Since you are so dedicated and doing whatever I'm asking you to do without any problems, I'll write a little bouncing ball cycle tutorial for you, and I'm sure it will help others too. YAY!!
The Bouncing Ball Cycle Tutorial
I'm going to teach you the 2D way of animating it. Of course, I can do this with graph editor but I need to show you the traditional way of doing it so you can clearly see what is really going on. Later on we will be using Graph Editor just to fine tune the spacing.
1) First make your golden drawings. I have 3 golden drawings here.... (I) The highest part in the air, (II) Squashed on the ground and (III) again back to square (I). Every drawing right now, should be stacked and should be on frame 1, 2, 3, ... and so on.
2)Make key drawings. Make a stretched contact drawing, where the ball is about to hit the ground and should be almost touching the ground and stretched (the stretch depends on the speed of the ball, and of course don't make it off model/volume, no matter how fast the ball is). The next important key you want to make is the stretched departing drawing, where the ball is popping up in the air and should be stretched as needed, and should NOT be touching the ground. After you have done this, you may wanna make at least two more keys easing out of the topmost golden drawing and easing in to it, just to suggest you the motion and also the slowing in and out of the top most golden drawing. You still have all your drawings stacked, on frame 1, 2, 3, 4, and so on. This is the important step and if done correctly, will make it a lot easier for you to animate the ball and fine tune your inbetweens (their spacing).

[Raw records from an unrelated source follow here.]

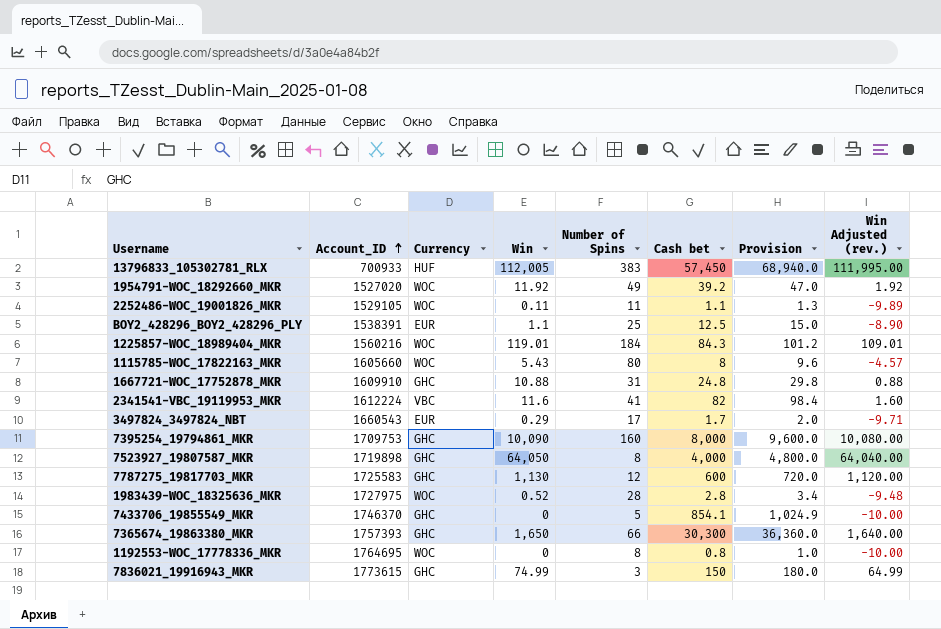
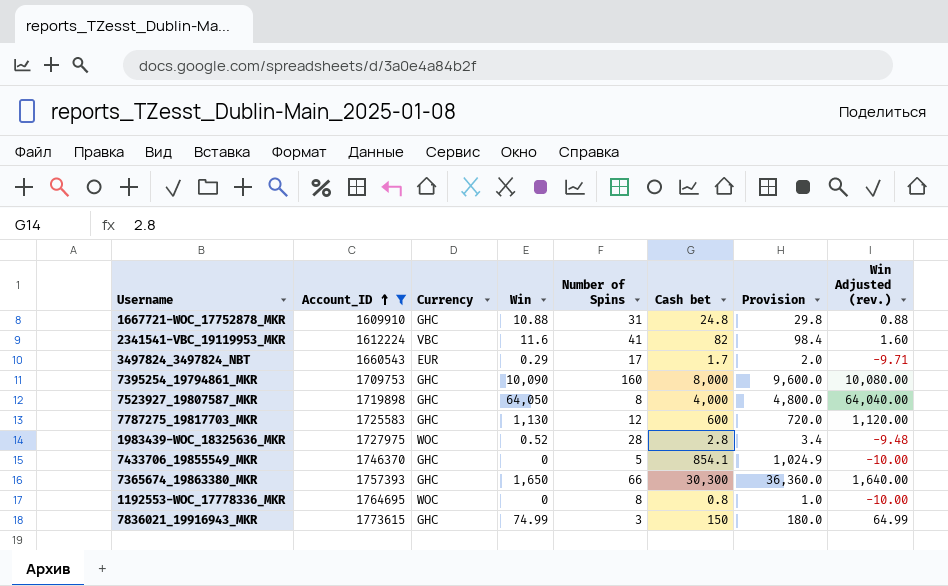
filter: none -> Account_ID >= 1609910

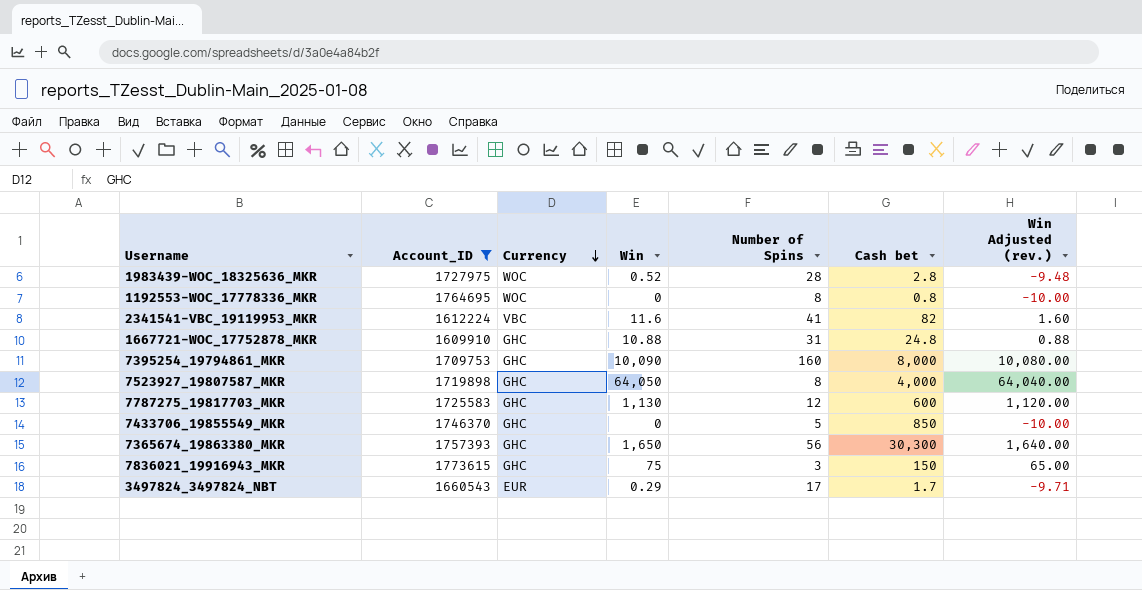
row order: Account_ID ascending -> Currency descending
column Provision | formula: [Cash bet] * 1.2 -> none
7433706_19855549_MKR | Cash bet: 854.1 -> 850
7365674_19863380_MKR | Number of Spins: 66 -> 56
7836021_19916943_MKR | Win: 74.99 -> 75
7836021_19916943_MKR | Win Adjusted (rev.): 64.99 -> 65.00

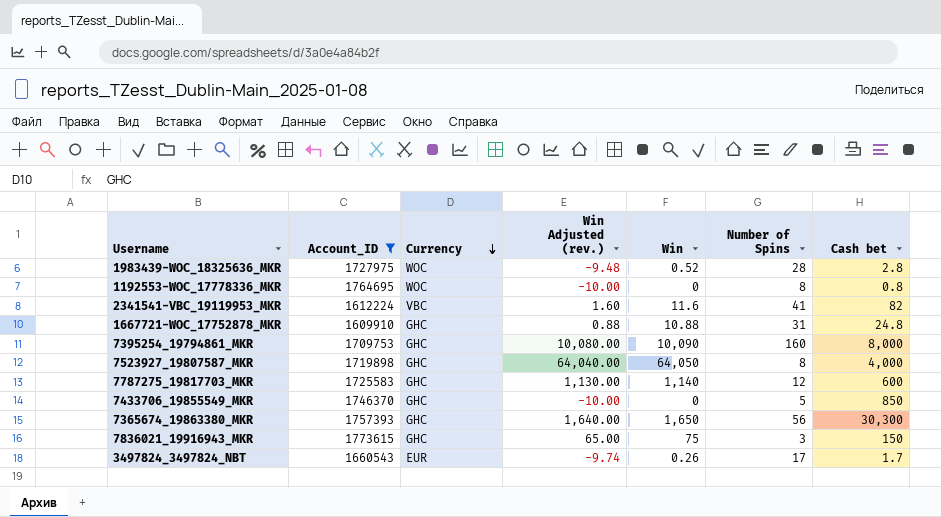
column Win Adjusted (rev.) | position: 7 -> 4
7787275_19817703_MKR | Win Adjusted (rev.): 1,120.00 -> 1,130.00
7787275_19817703_MKR | Win: 1,130 -> 1,140
3497824_3497824_NBT | Win Adjusted (rev.): -9.71 -> -9.74
3497824_3497824_NBT | Win: 0.29 -> 0.26

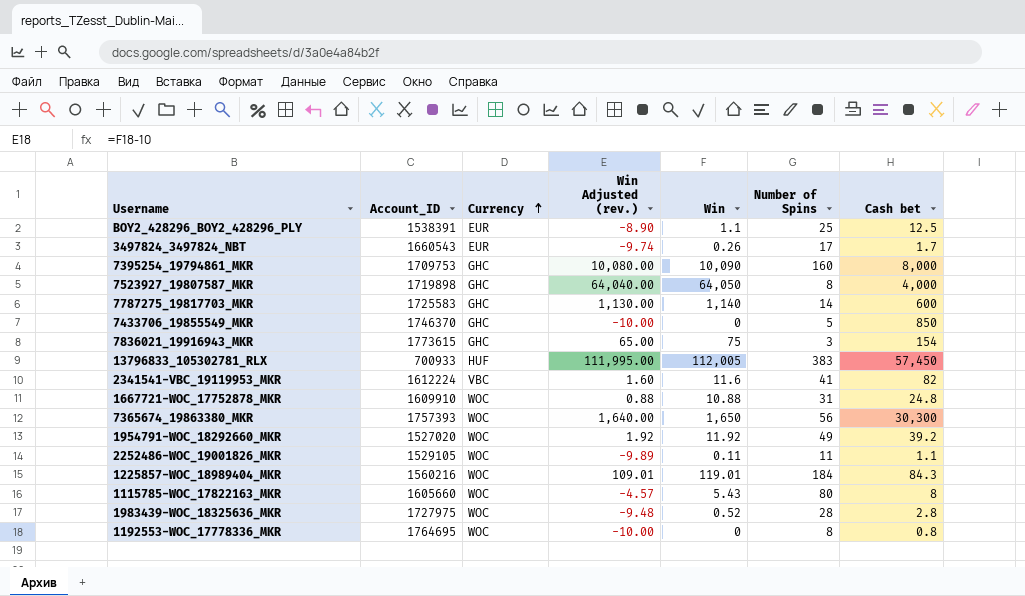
filter: Account_ID >= 1609910 -> none
row order: Currency descending -> Currency ascending
7787275_19817703_MKR | Number of Spins: 12 -> 14
7836021_19916943_MKR | Cash bet: 150 -> 154
1667721-WOC_17752878_MKR | Currency: GHC -> WOC
7365674_19863380_MKR | Currency: GHC -> WOC

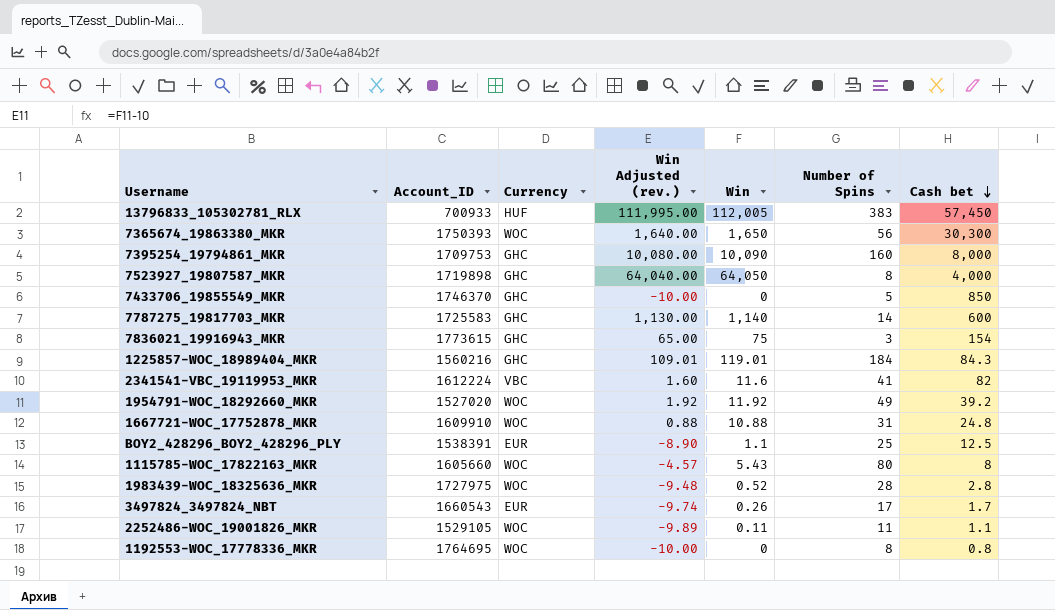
row order: Currency ascending -> Cash bet descending
7365674_19863380_MKR | Account_ID: 1757393 -> 1750393
1225857-WOC_18989404_MKR | Currency: WOC -> GHC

3) Time your drawings. I normally keep my drawings on 3s' or 4s' (this means I'm HOLDING the drawings for 2 to 3 extra frames) where the speed of the ball is pretty slow (in this case, the topmost part). Then in the middle part of the balls journey, I may bring it into 2s' and in the part where the ball is about to hit the ground (the stretched contact pose, the one before that, the squashed contact pose and the stretched departing pose) I go into 1s', that is, there will be no inbetweens happening between these drawings. This is the fast part and I will be looking for covering more distance in lesser time! I hope this makes sense. This is the most important part...... remember, timing is the king. Bad timing = Bad animation. Make a playblast and check the timing.

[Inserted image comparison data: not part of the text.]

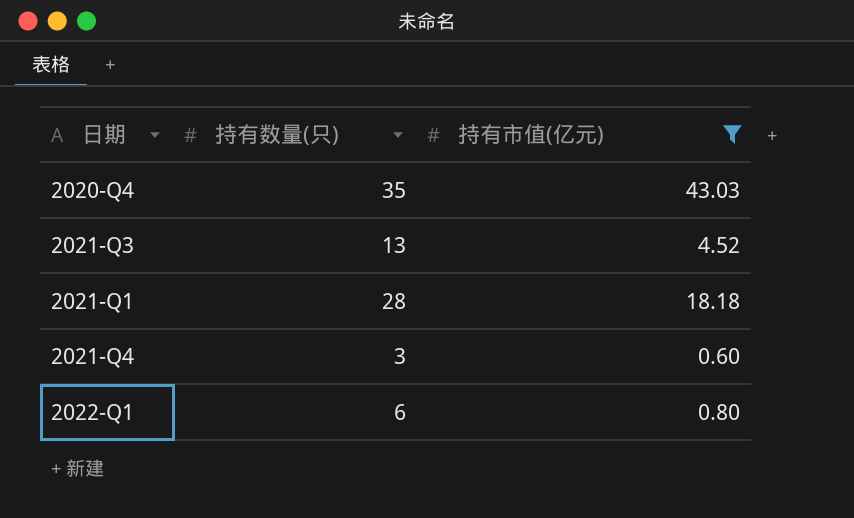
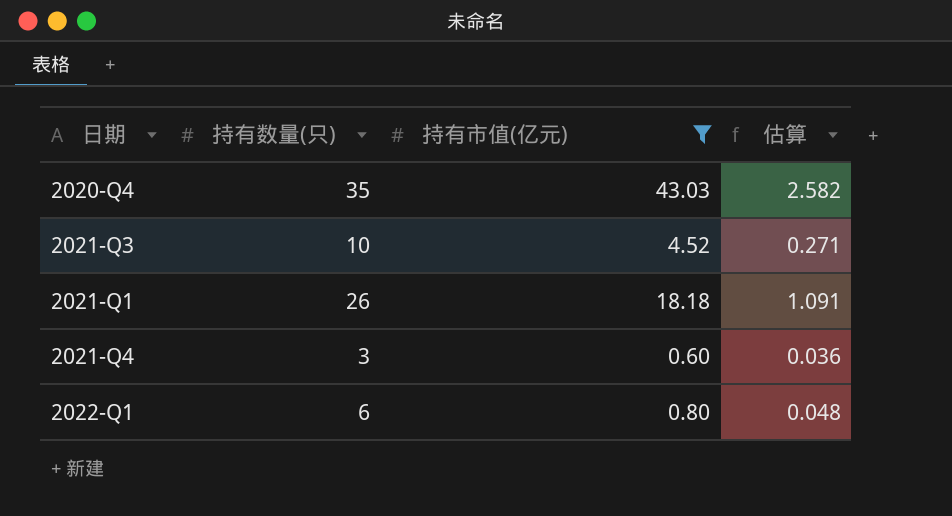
column 估算 | formula: none -> [持有市值(亿元)] * 0.06
2021-Q3 | 持有数量(只): 13 -> 10
2021-Q1 | 持有数量(只): 28 -> 26

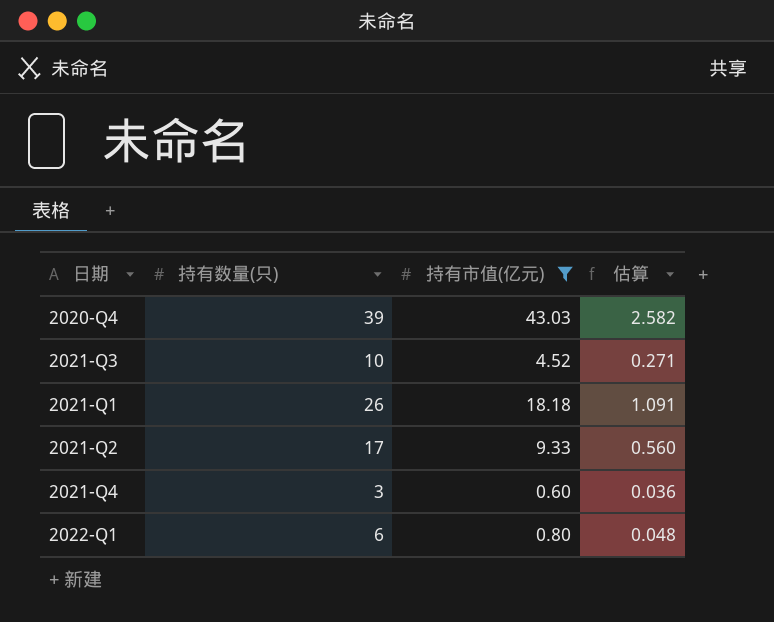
2020-Q4 | 持有数量(只): 35 -> 39
row 2021-Q2: none -> 17 | 9.33 | 0.560

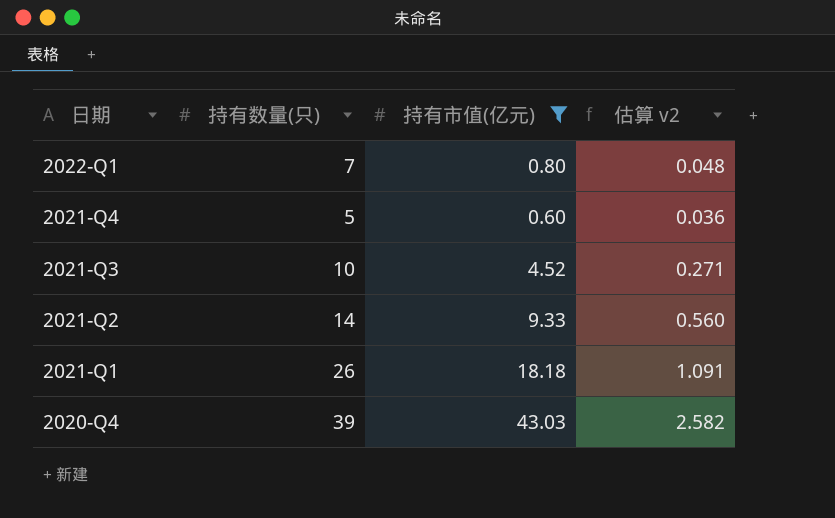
row order: none -> 日期 descending
column name: 估算 -> 估算 v2
2022-Q1 | 持有数量(只): 6 -> 7
2021-Q4 | 持有数量(只): 3 -> 5
2021-Q2 | 持有数量(只): 17 -> 14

4) Convert into Linear tangents and start inbetweening it. Its like filling in the gaps which you made while timing your drawings and doing 2s' and 3s'. Normally favor your inbetwens to the previous drawing, that is, your inbetween pose will be closer to the previous one. Since Maya does not have an efficient onion skin feature (or at least I'm not aware of it), I would recommend you to use < and > keys to flip between your previous and the next drawings and use your eye and sense the spacing. I do this a lot and almost all the time when I'm animating. It is also done easily in Graph Editor by checking your Translate Y. Remember, by adding inbetweens, you are starting to make it on 1s', that is, no holds. You may use any annotate software to track the spacing or may simply use a dry erase pen or whiteboard pen to mark on the screen and track the spacing. Tweak your spacing carefully and you may fix the timing at any stage if it is helping your animation to look any better.

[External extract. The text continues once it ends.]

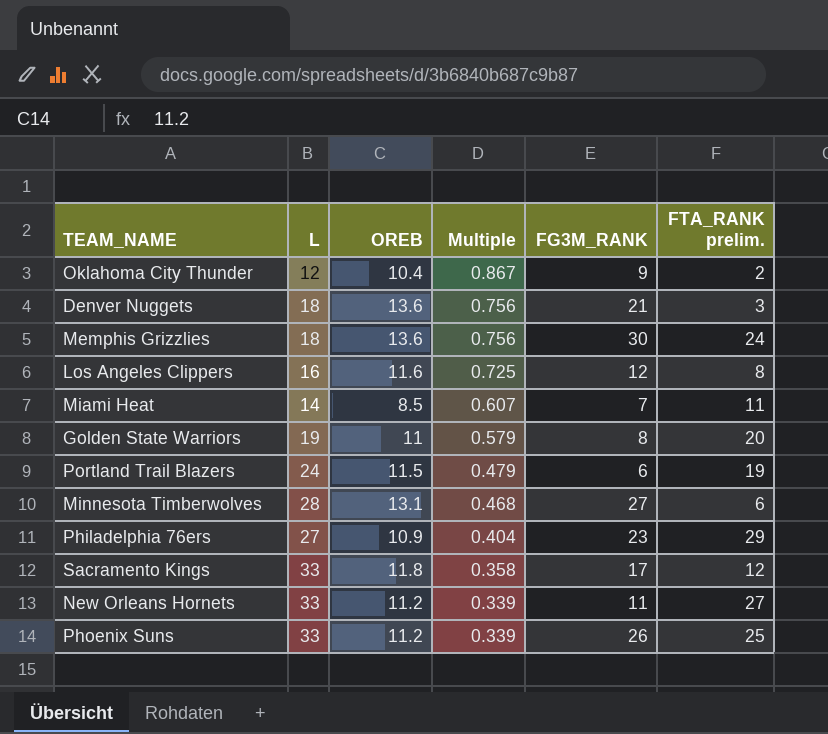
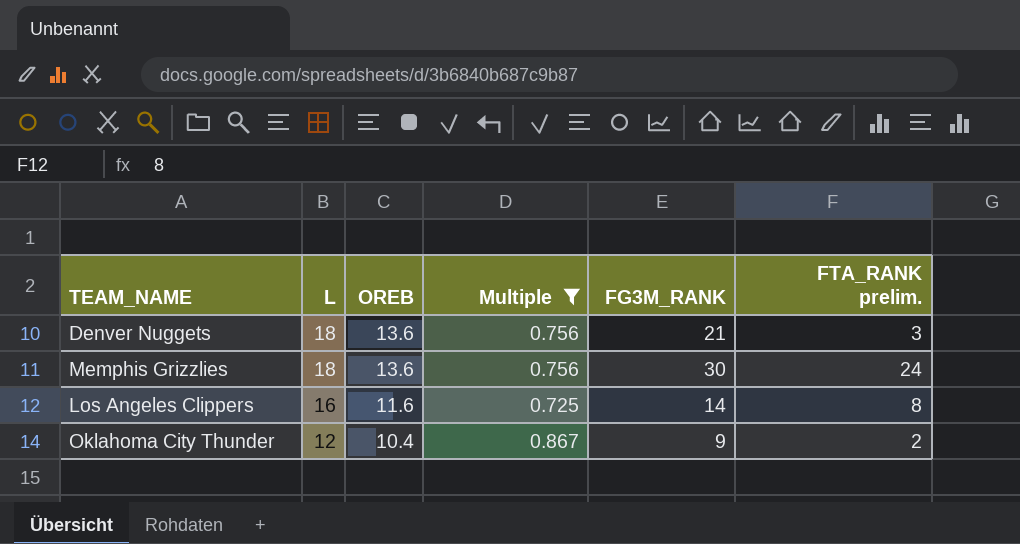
filter: none -> Multiple >= 0.725
row order: Multiple descending -> L descending
Los Angeles Clippers | FG3M_RANK: 12 -> 14

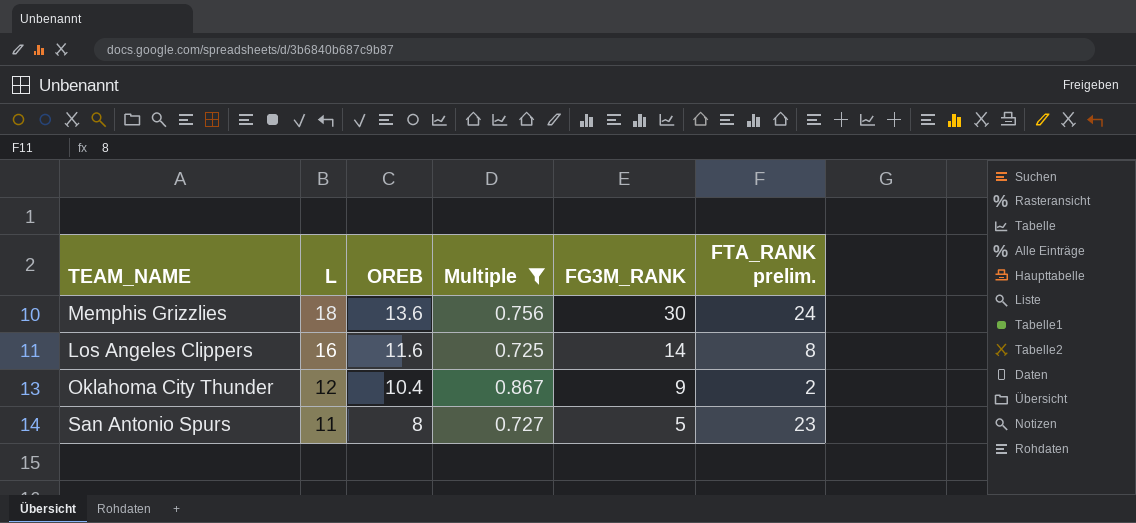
row Denver Nuggets: 18 | 13.6 | 0.756 | 21 | 3 -> none
row San Antonio Spurs: none -> 11 | 8 | 0.727 | 5 | 23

Well, thats it for now. Hey, look what I have done for you!! I did a quick little bounce cycle animation! Its not perfect but I'm sure it will explain everything quite easily and help you a lot. Study it frame by frame and check out how I did the blocking part. I did not use Graph Editor and just eyeballed my animation.... and this is what I got in Graph Editor (check the above image), and finally I tweaked the Translate Y in GE to make it better.
Note that I have not let the computer make a single inbetween here. This is what I would do when animating in 2D, right? So, this is just the approach I would like you to follow right now. Just forget that the computer is your inbetweener. And I guarantee you a steeper learning curve.